The driver's voice echoed from outside, muffled and sharp. "We're here, milady."
"Milady." The word hung in the air like a mockery. She was no lady—just the daughter of a herbalist barely tolerated in the borderlands. No noble blood. No Court ties. No protection.
And yet, she had willingly signed herself into the service of Lord Lucien Thorne Vaelric, the Duke of Ashvale and one of the Blood Court's most feared nobles.
"His pet," the papers had said. Bound by law. Bound by blood.
The manor rose before her like a gothic cathedral carved from obsidian. Towering spires stabbed at the gray sky. Windows glimmered like eyes, too many to count, and the wrought-iron gates groaned open as if in protest of her arrival.
She stepped out, boots sinking slightly into damp earth. The air smelled of pine, snow, and the faint coppery tinge of blood.
A man in black stood by the entrance. Pale. Impeccable. Not Lord Thorne—but clearly of his house.
He didn't bow.
"Miss Ansleigh. Follow me."
She did.
Inside, the manor was cold enough to make her breath cloud. Stone walls rose high with ancient tapestries and flickering lamps that threw long, twitching shadows. Footsteps echoed against marble floors as the servant led her deeper—past corridors that twisted unnaturally, through doors that opened without a touch, and down a hall lined with portraits whose eyes almost followed her.
She shivered.
The servant stopped before a pair of enormous blackwood doors.
"He's waiting."
Elira's heart beat so loud it blurred the edges of her hearing. But she nodded.
The doors opened.
He sat alone.
A high-backed chair of carved bone. A fire that did not warm. A crystal of dark wine in his gloved hand.
And Lord Lucien Thorne Vaelric—exactly as the rumors whispered.
Tall. Impossibly still. Pale skin like porcelain drawn too tight. Hair black as void, falling past his collar. And eyes—
Eyes the color of dying embers.
He didn't rise. Didn't greet her. Just watched.

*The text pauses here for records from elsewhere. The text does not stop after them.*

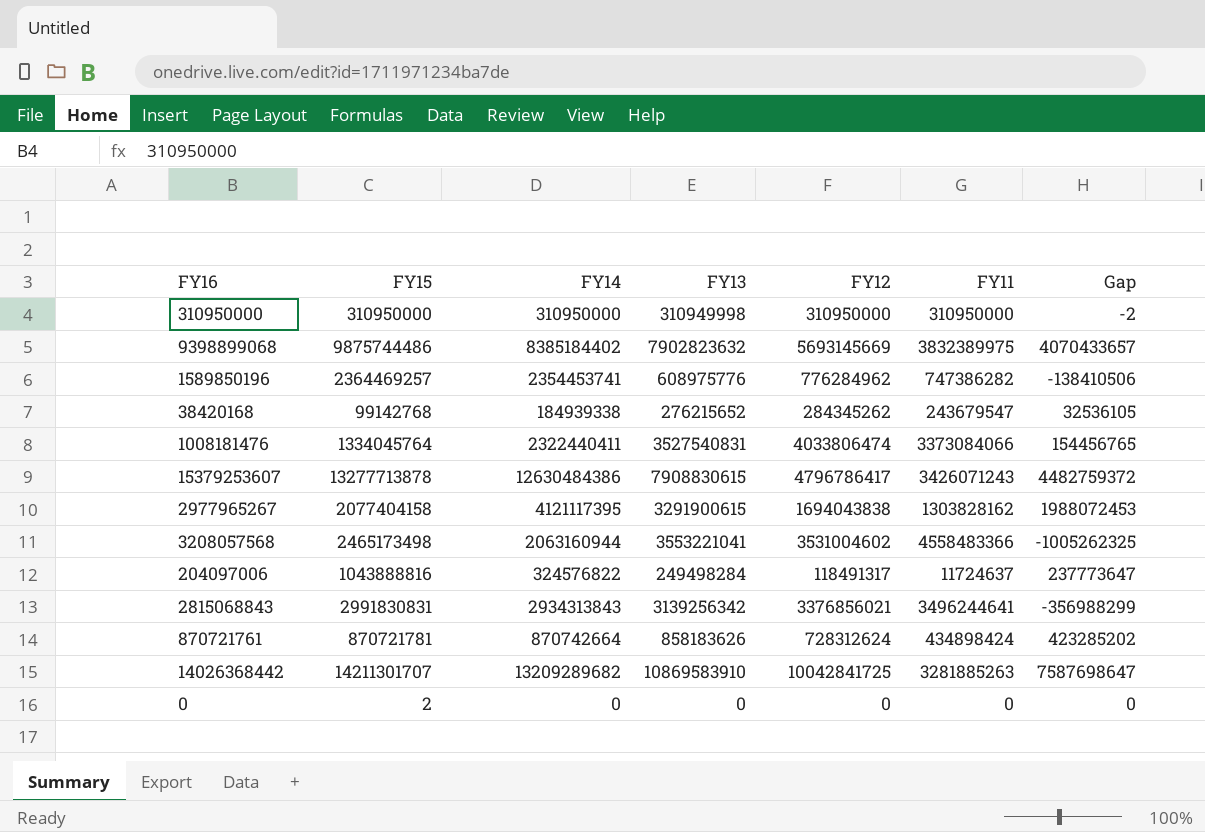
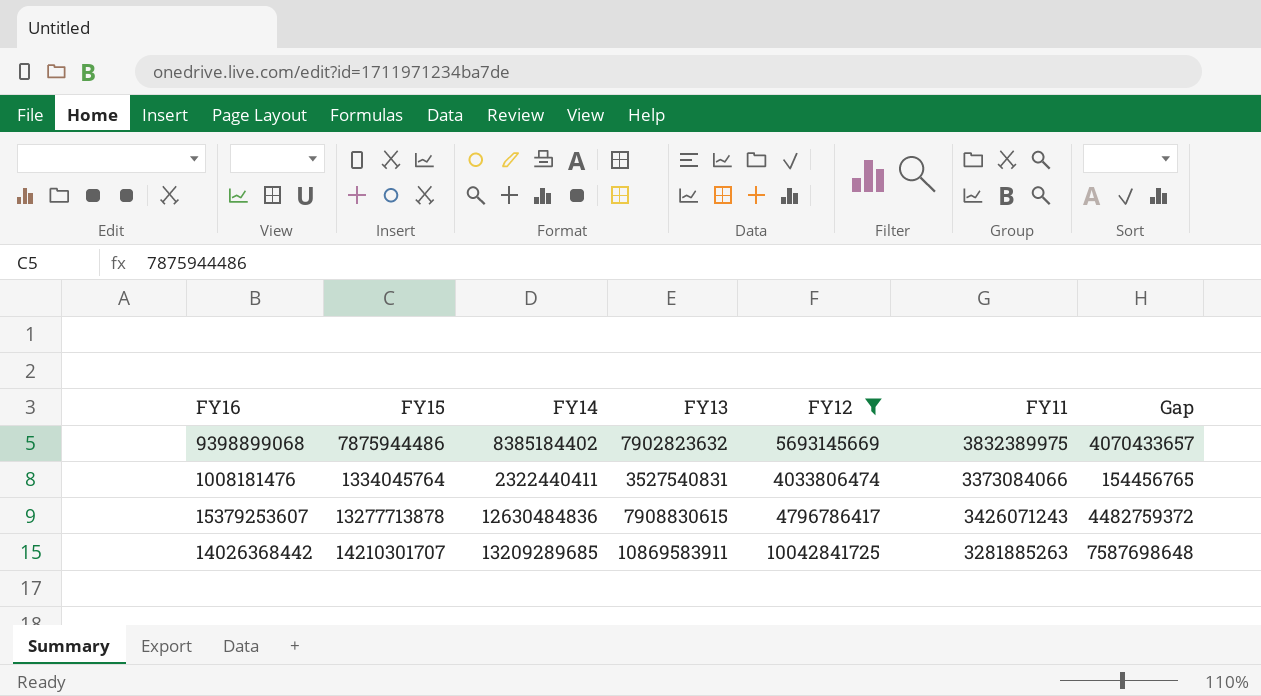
filter: none -> FY12 >= 4033806474
9398899068 | FY15: 9875744486 -> 7875944486
15379253607 | FY14: 12630484386 -> 12630484836
14026368442 | FY15: 14211301707 -> 14210301707
14026368442 | FY14: 13209289682 -> 13209289685
14026368442 | FY13: 10869583910 -> 10869583911
14026368442 | Gap: 7587698647 -> 7587698648

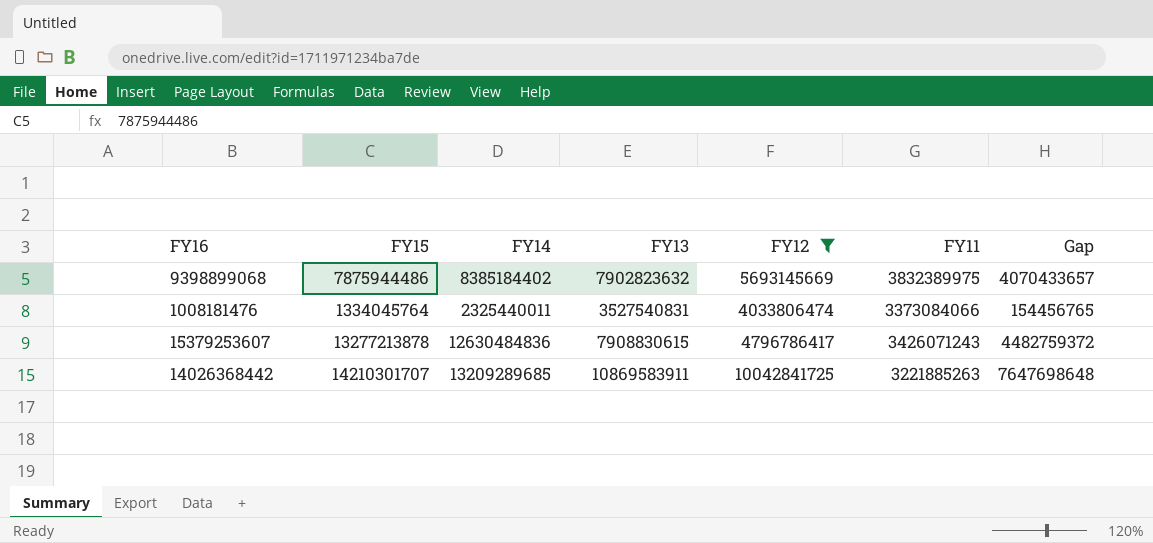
1008181476 | FY14: 2322440411 -> 2325440011
15379253607 | FY15: 13277713878 -> 13277213878
14026368442 | FY11: 3281885263 -> 3221885263
14026368442 | Gap: 7587698648 -> 7647698648

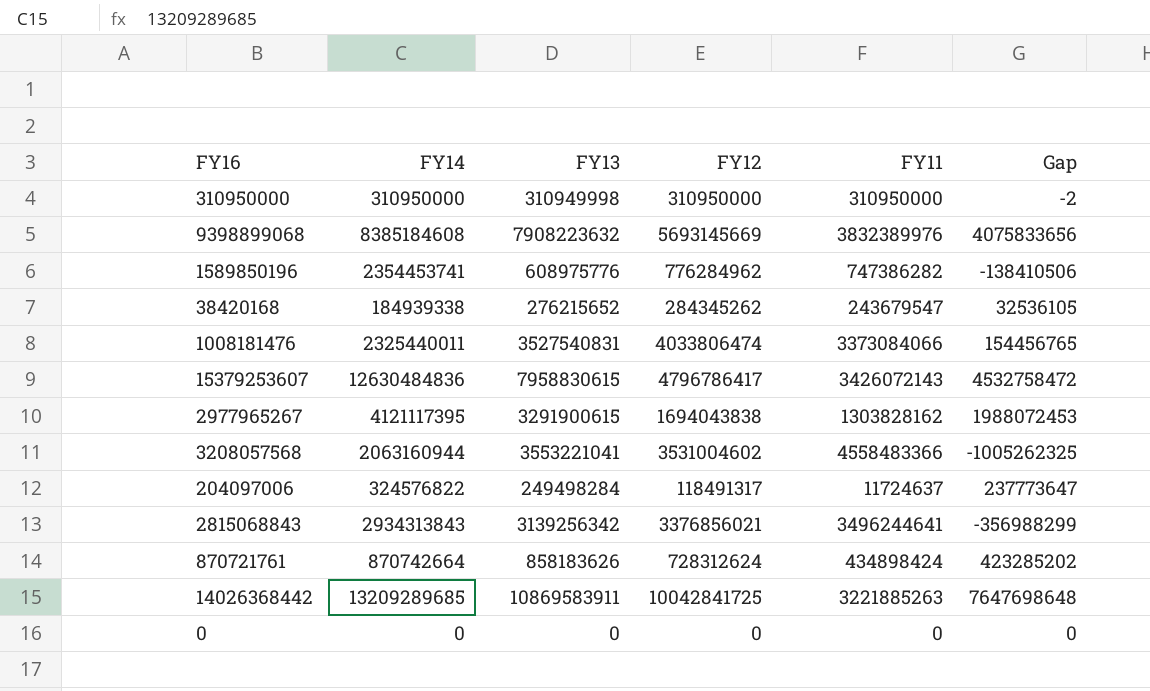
filter: FY12 >= 4033806474 -> none
column FY15 | position: 2 -> none
9398899068 | FY14: 8385184402 -> 8385184608
9398899068 | FY13: 7902823632 -> 7908223632
9398899068 | FY11: 3832389975 -> 3832389976
9398899068 | Gap: 4070433657 -> 4075833656
15379253607 | FY13: 7908830615 -> 7958830615
15379253607 | FY11: 3426071243 -> 3426072143
15379253607 | Gap: 4482759372 -> 4532758472

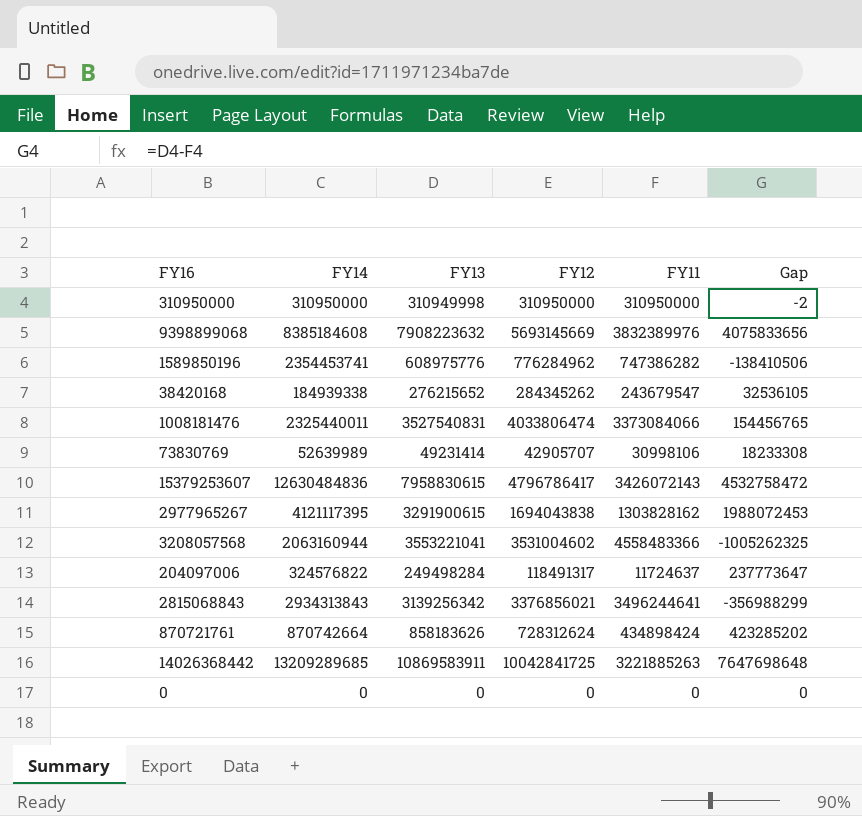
row 73830769: none -> 52639989 | 49231414 | 42905707 | 30998106 | 18233308

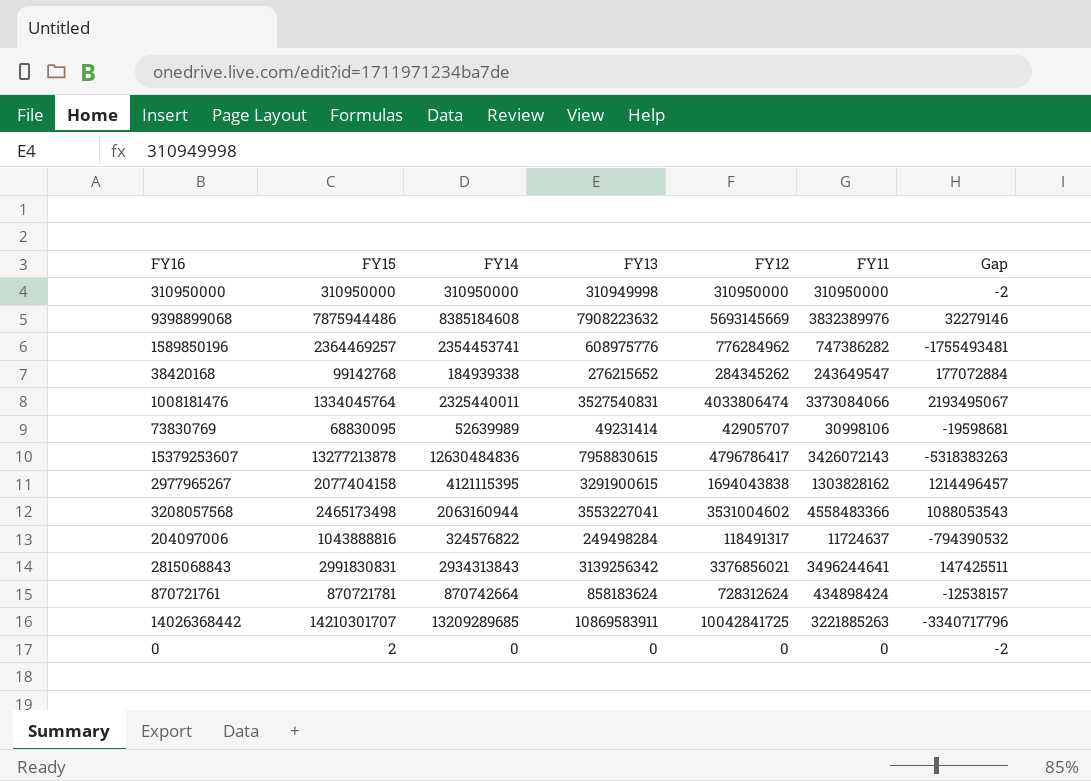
column FY15 | position: none -> 2
column Gap | formula: [FY13] - [FY11] -> [FY13] - [FY15]
38420168 | FY11: 243679547 -> 243649547
2977965267 | FY14: 4121117395 -> 4121115395
3208057568 | FY13: 3553221041 -> 3553227041
870721761 | FY13: 858183626 -> 858183624

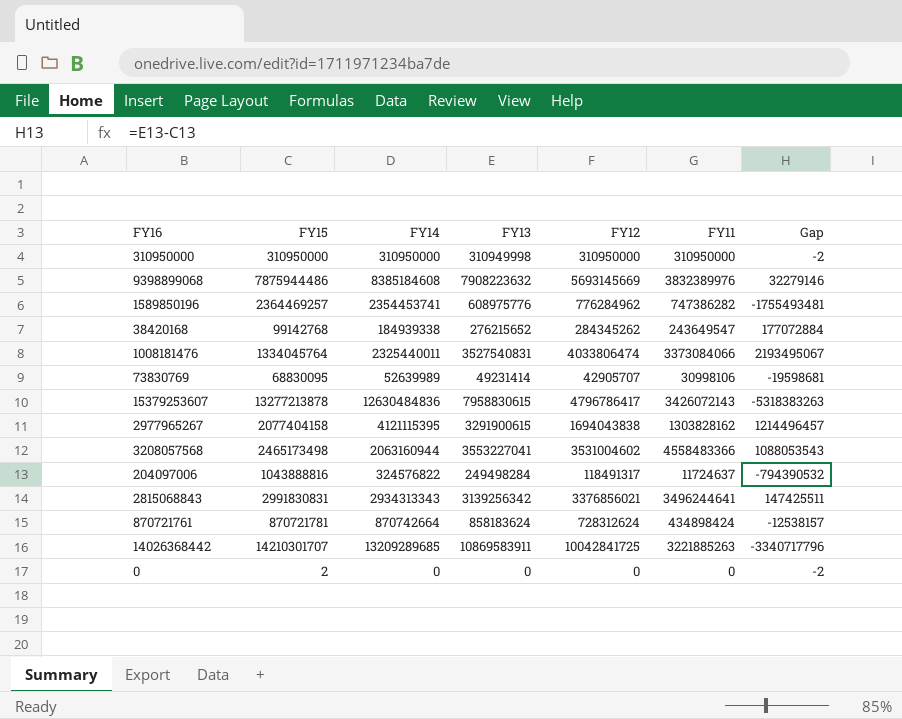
2815068843 | FY14: 2934313843 -> 2934313343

"So," he murmured, voice smooth and low, "this is the sister they send me. I expected more bone. Less fire."
Her mouth opened before she could stop it. "You expected a corpse?"
A pause.
Then—soft laughter. Cold, refined, amused.
"Not a corpse. Just silence. But perhaps I overestimated your fear."
He stood.
And gods, he moved like mist—no sound, no effort. One moment he was seated, the next he was before her, fingers lifting her chin before she could flinch.
"You smell like birch and foxglove," he said. "Your blood is loud."
She held still, breath shallow. "Do you always sniff your pets?"
"Only the interesting ones."
A pulse of heat flushed her face. She hated it.
With a flick of his hand, he summoned something small and gleaming from the nearby table.
A collar.
Silver and Lined with runes.
She stared at it.
"I believe you understand the terms of the agreement?" he asked, voice now flat and precise.
"Yes," she said, though her throat burned.
"No escape. No disobedience. No lies. And in return, I grant you safety. Shelter. Protection from the Court's teeth. All that I own, you serve."
He stepped closer, and the collar hovered at her neck like a noose.
"Do you consent, Elira Ansleigh?"
She hesitated.
She thought of Calen. His smile. His ink-stained hands. The way he used to tuck a sprig of mint behind her ear.
She nodded.
"I do."
The moment the collar touched her skin, it sealed with a sound like a whisper swallowed by wind. Cold sank into her bones. Runes flared faintly, then dimmed.
Pain bloomed sharp beneath her ribs—a prick, then a pull. Something inside her shifted. A bond. Not quite seen. Not quite known. But there.
Lord Thorne stepped back.
"And so the oath is bound," he said. "You are now mine."
Elira steadied her breath.
"No," she whispered. "I'm here because I chose to be."
He tilted his head, smiling like a predator indulging prey. "That's what all the pets say. In the beginning."
As she was led to her chambers, Elira glanced back at the vampire lord one last time.
And for just a breath—beneath the cruel lines of his face, behind the fire in his eyes—she saw something that startled her more than anything else.
Loneliness.
Deep. Ancient. Empty.
It vanished as quickly as it came.
But it lingered in her mind as the door shut behind her.
And in that silence, she realized—
She had not just entered a contract.She had entered a prison with velvet walls.
And the monster guarding it was not nearly as heartless as he wanted to be.